A group normalization layer normalizes a mini-batch of data across grouped subsets of channels for each observation independently. To speed up training of the convolutional neural network and reduce the sensitivity to network initialization, use group normalization layers between convolutional layers and nonlinearities, such as ReLU layers.
An instance normalization layer normalizes a mini-batch of data across each channel for each observation independently. To improve the convergence of training the convolutional neural network and reduce the sensitivity to network hyperparameters, use instance normalization layers between convolutional layers and nonlinearities, such as ReLU layers.
A layer normalization layer normalizes a mini-batch of data across all channels for each observation independently. To speed up training of recurrent and multilayer perceptron neural networks and reduce the sensitivity to network initialization, use layer normalization layers after the learnable layers, such as LSTM and fully connected layers.
An identity layer is a layer whose output is identical to its input. You can use an identity layer to create a skip connection, which allows the input to skip one or more layers in the main branch of a neural network. For more information about skip connections, see More About.

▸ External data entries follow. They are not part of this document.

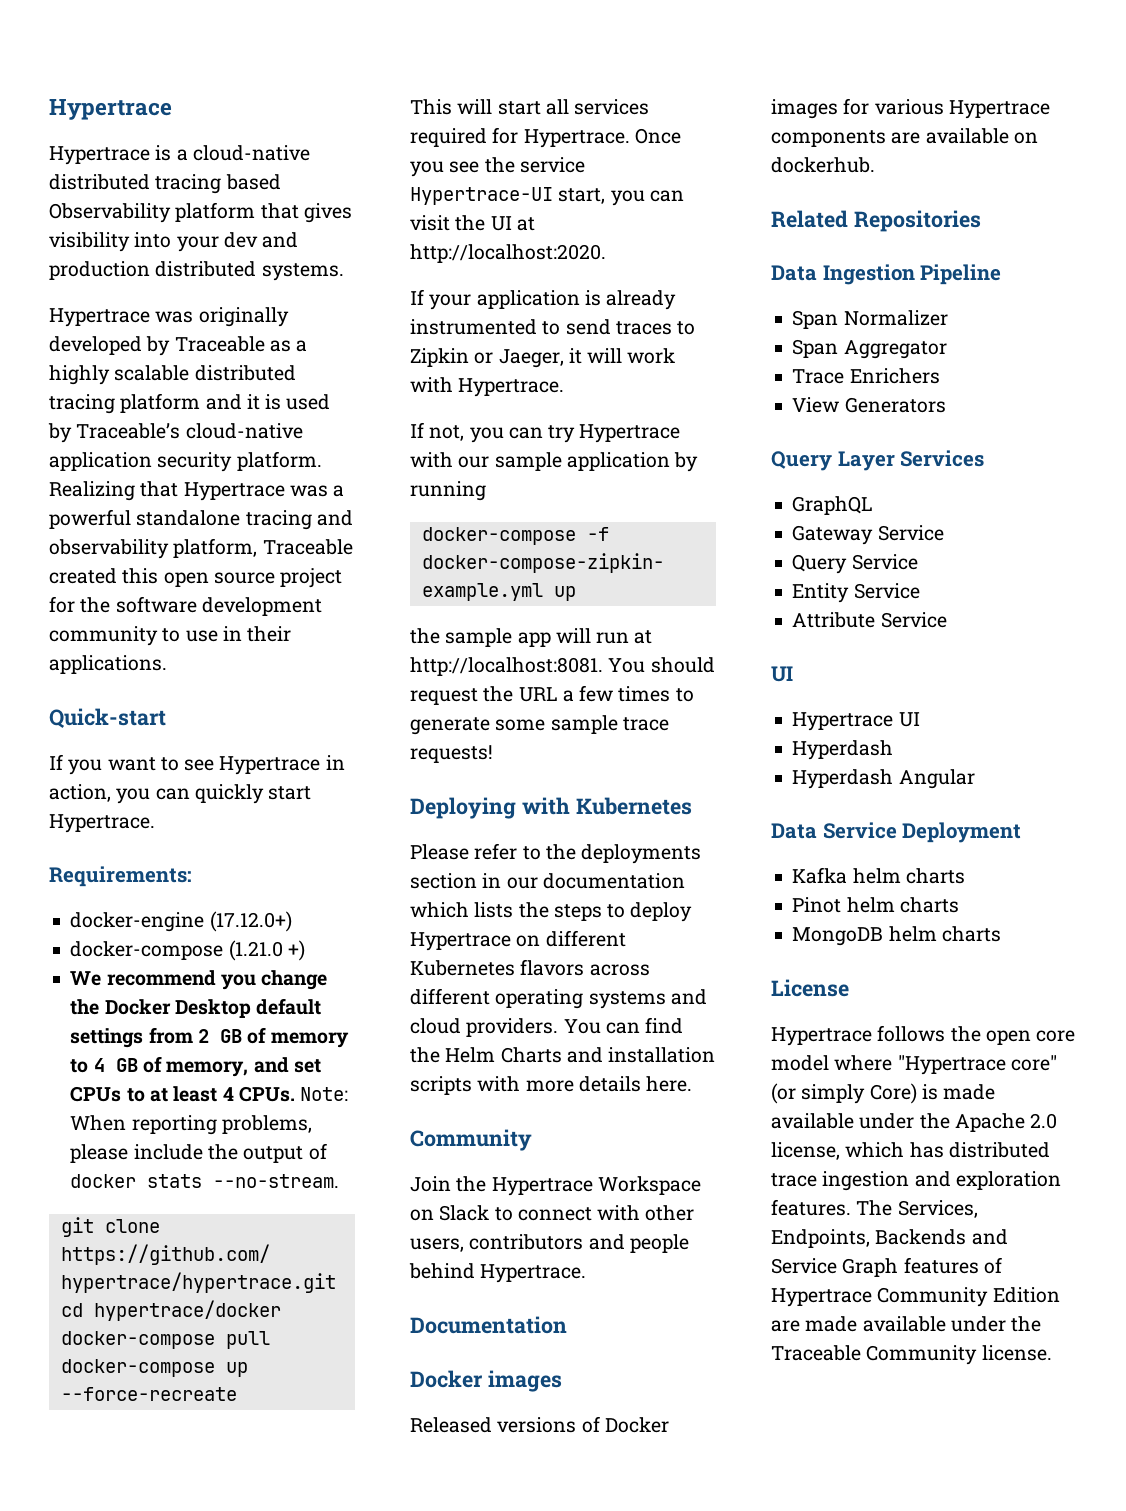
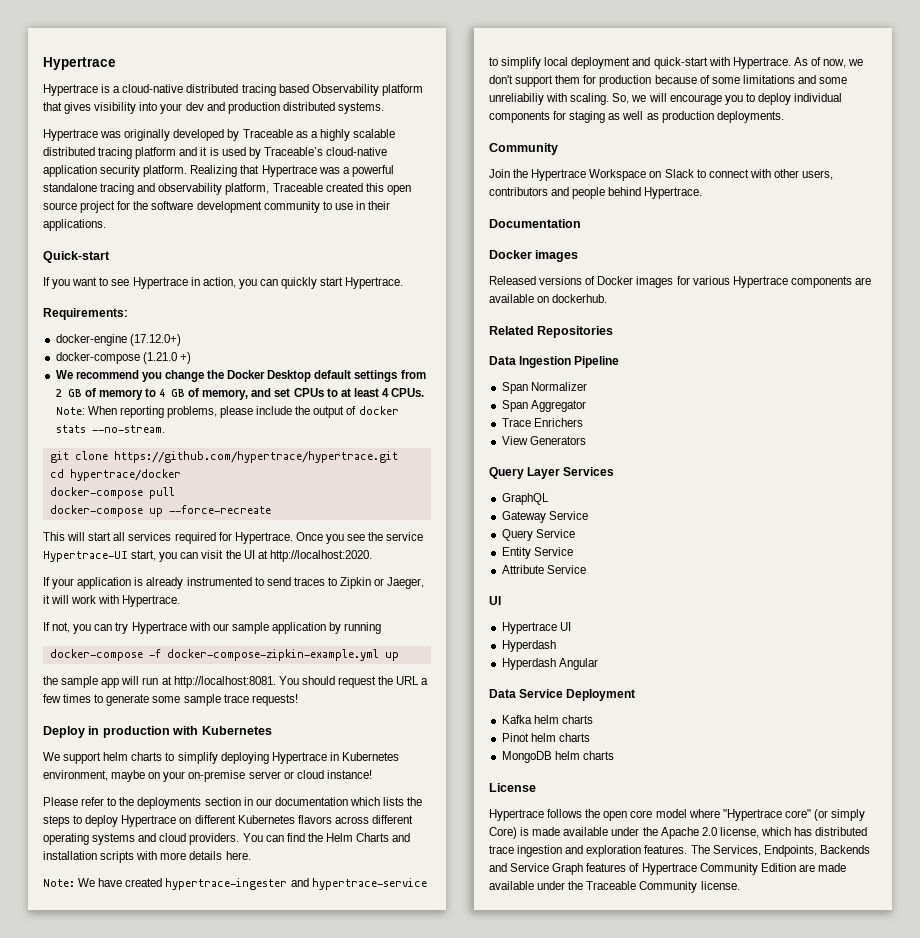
[410,797,516,819] Deploying -> [43,726,170,738] Deploy in production
(692, 806) none -> [43,752,399,764] [43,770,372,782] // We support helm charts to simplify deploying Hypertrace in Kubernetes environment, maybe on your on-premise server or cloud instance!
(693, 1084) none -> [43,878,427,890] [489,57,864,69] [489,75,848,87] [489,93,843,105] [489,111,784,123] // Note: We have created hypertrace-ingester and hypertrace-service to simplify local deployment and quick-start with Hypertrace. As of now, we don't support them for production because of some limitations and some unreliabiliy with scaling. So, we will encourage you to deploy individual components for staging as well as production deployments.

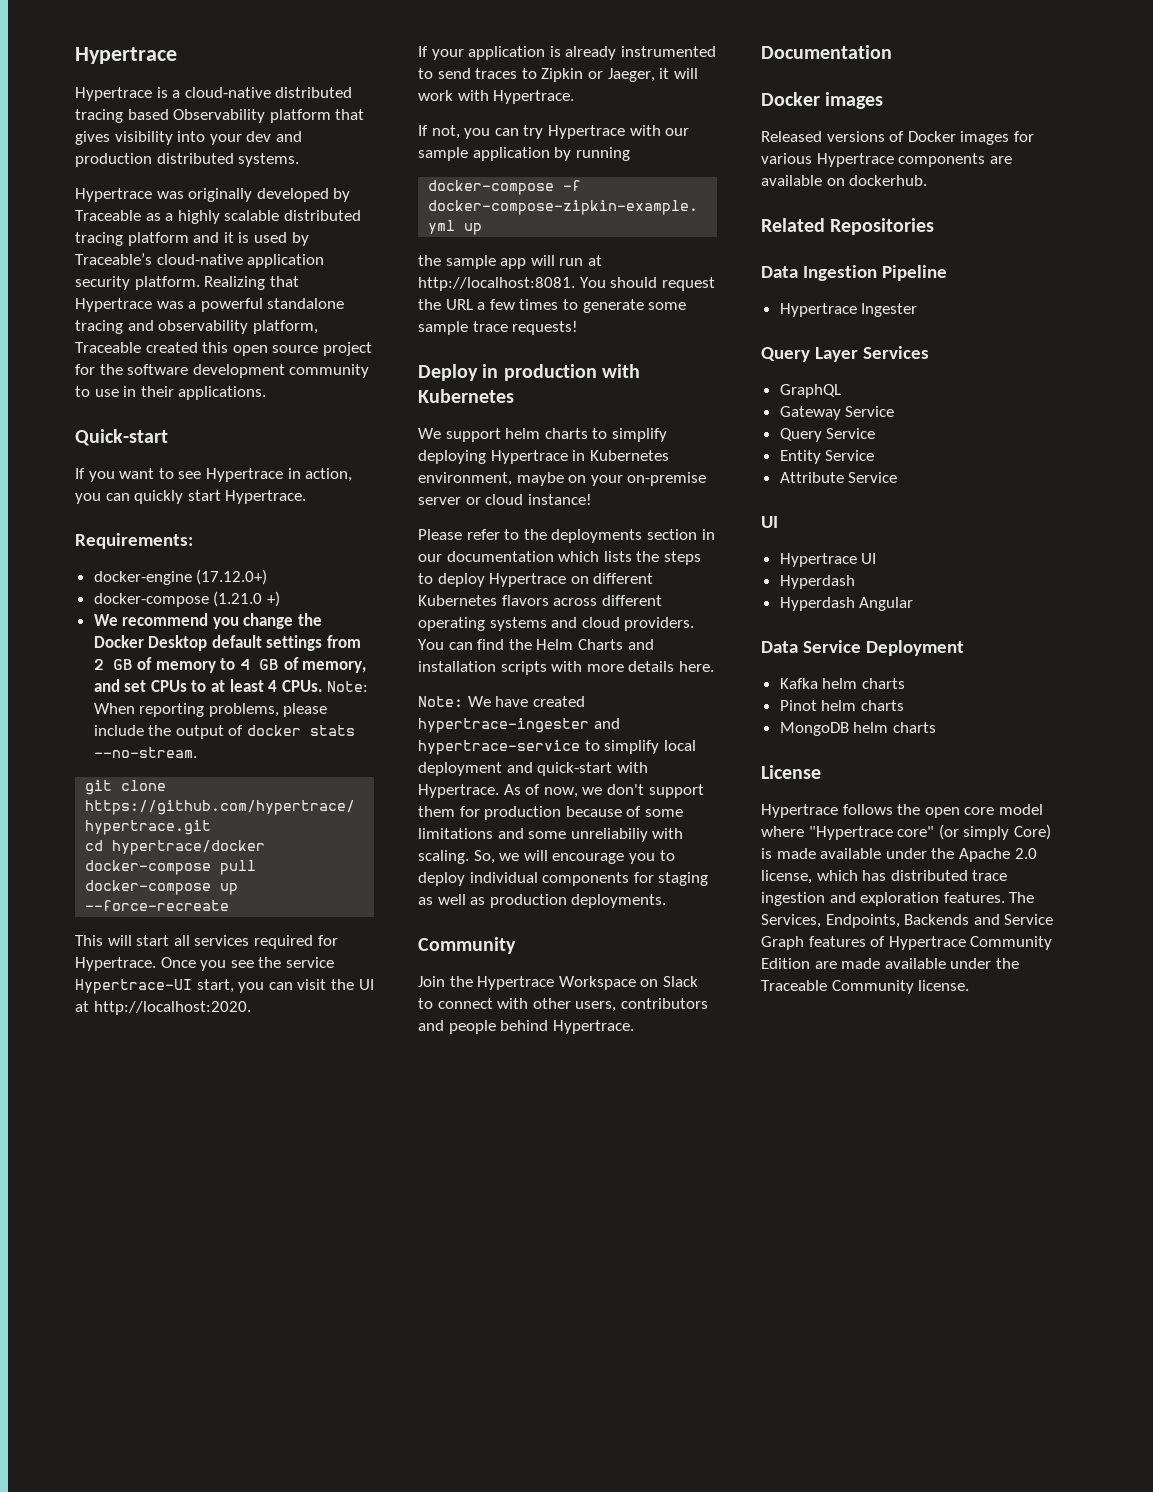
[501,382,587,394] [501,400,586,412] [501,418,583,427] [501,436,586,445] Span Normalizer // Span Aggregator // Trace Enrichers // View Generators -> [779,303,918,317] Hypertrace Ingester

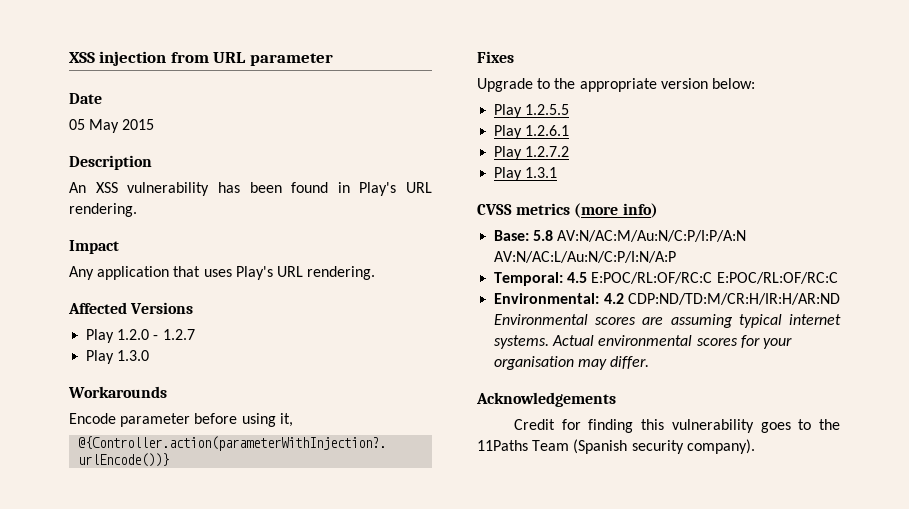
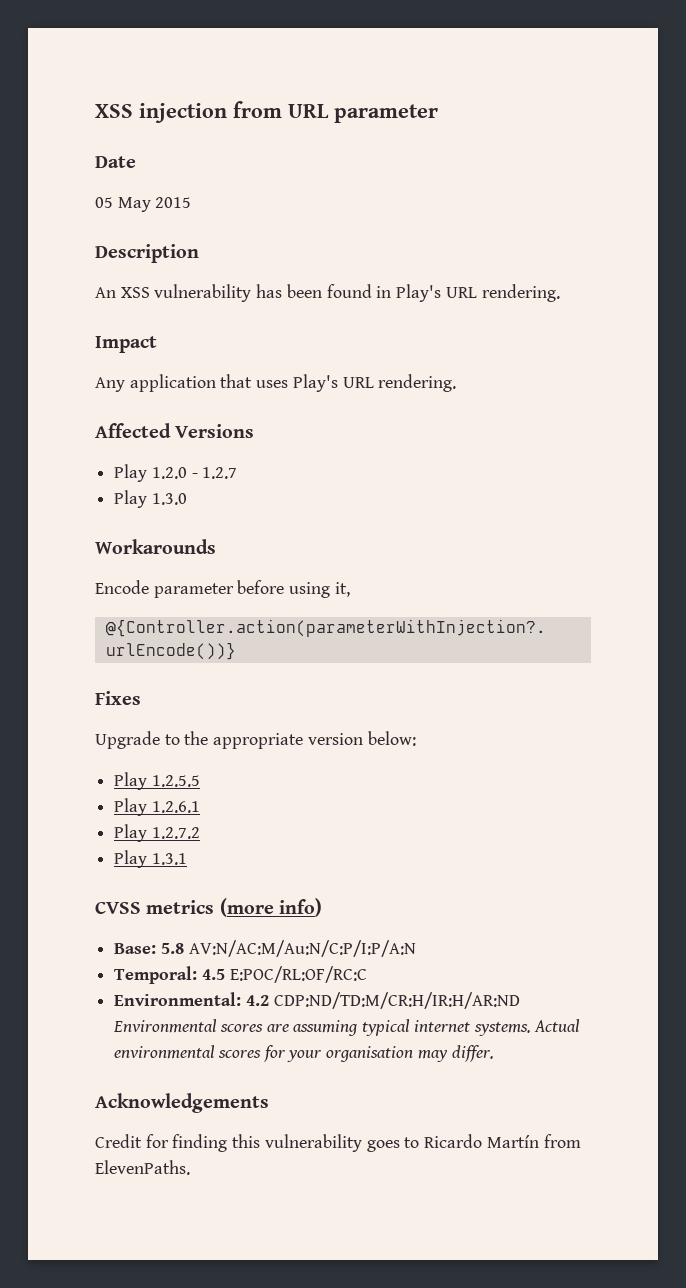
[494,251,677,263] AV:N/AC:L/Au:N/C:P/I:N/A:P -> (416, 948) none
[716,272,838,284] E:POC/RL:OF/RC:C -> (367, 974) none
[819,419,840,430] [477,439,755,454] the 11Paths Team (Spanish security company). -> [424,1134,581,1148] [95,1160,190,1175] Ricardo Martín from ElevenPaths.

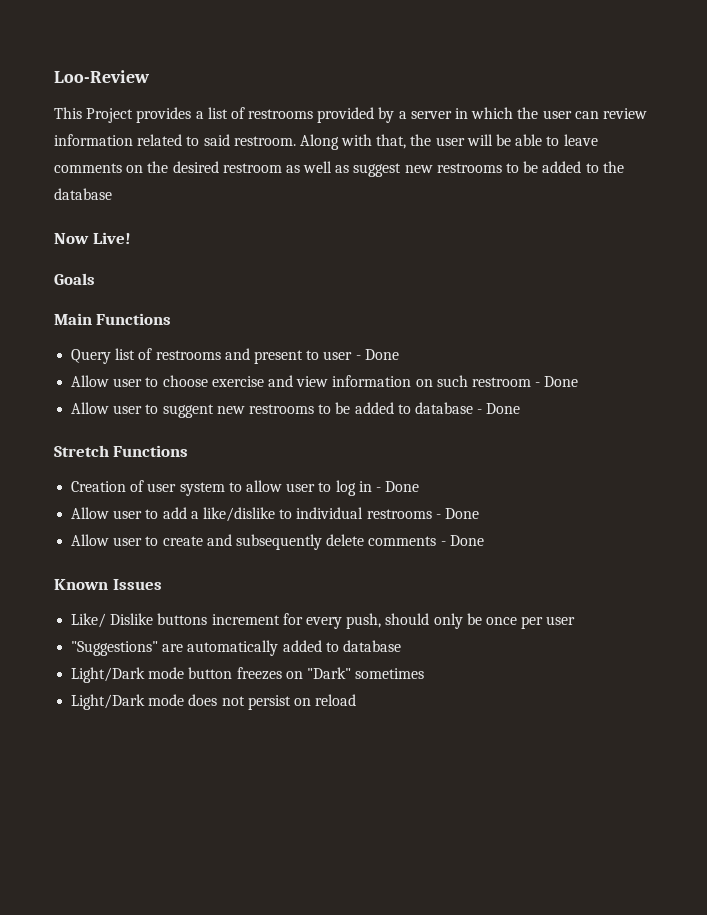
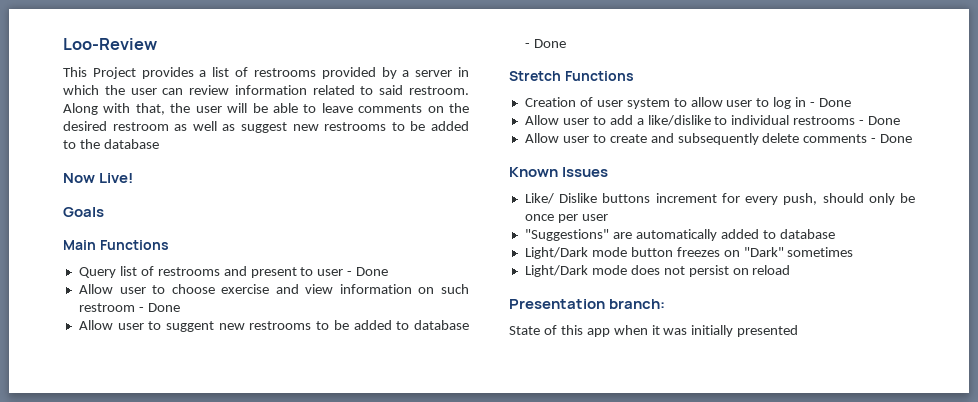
(357, 700) none -> [509,299,666,309] [509,325,799,337] // Presentation branch: // State of this app when it was initially presented

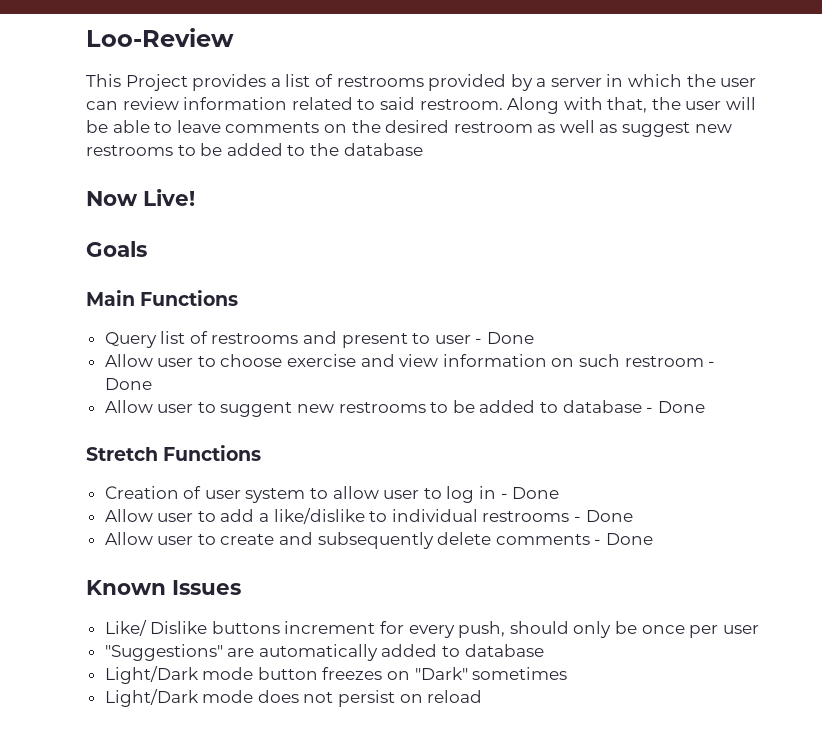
[509,299,666,309] [509,325,799,337] // Presentation branch: // State of this app when it was initially presented -> (483, 696) none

A 3-D average pooling layer performs downsampling by dividing three-dimensional input into cuboidal pooling regions, then computing the average values of each region.
A 2-D adaptive average pooling layer performs downsampling to give you the desired output size by dividing the input into rectangular pooling regions, then computing the average of each region.
A 3-D max pooling layer performs downsampling by dividing three-dimensional input into cuboidal pooling regions, then computing the maximum of each region.
A concatenation layer takes inputs and concatenates them along a specified dimension. The inputs must have the same size in all dimensions except the concatenation dimension.
An ROI max pooling layer outputs fixed size feature maps for every rectangular ROI within the input feature map. Use this layer to create a Fast or Faster R-CNN object detection network.
An ROI align layer outputs fixed size feature maps for every rectangular ROI within an input feature map. Use this layer to create a Mask R-CNN network.
A transform layer of the you only look once version 2 (YOLO v2) network transforms the bounding box predictions of the last convolution layer in the network to fall within the bounds of the ground truth. Use the transform layer to improve the stability of the YOLO v2 network.
A space to depth layer permutes the spatial blocks of the input into the depth dimension. Use this layer when you need to combine feature maps of different size without discarding any feature data.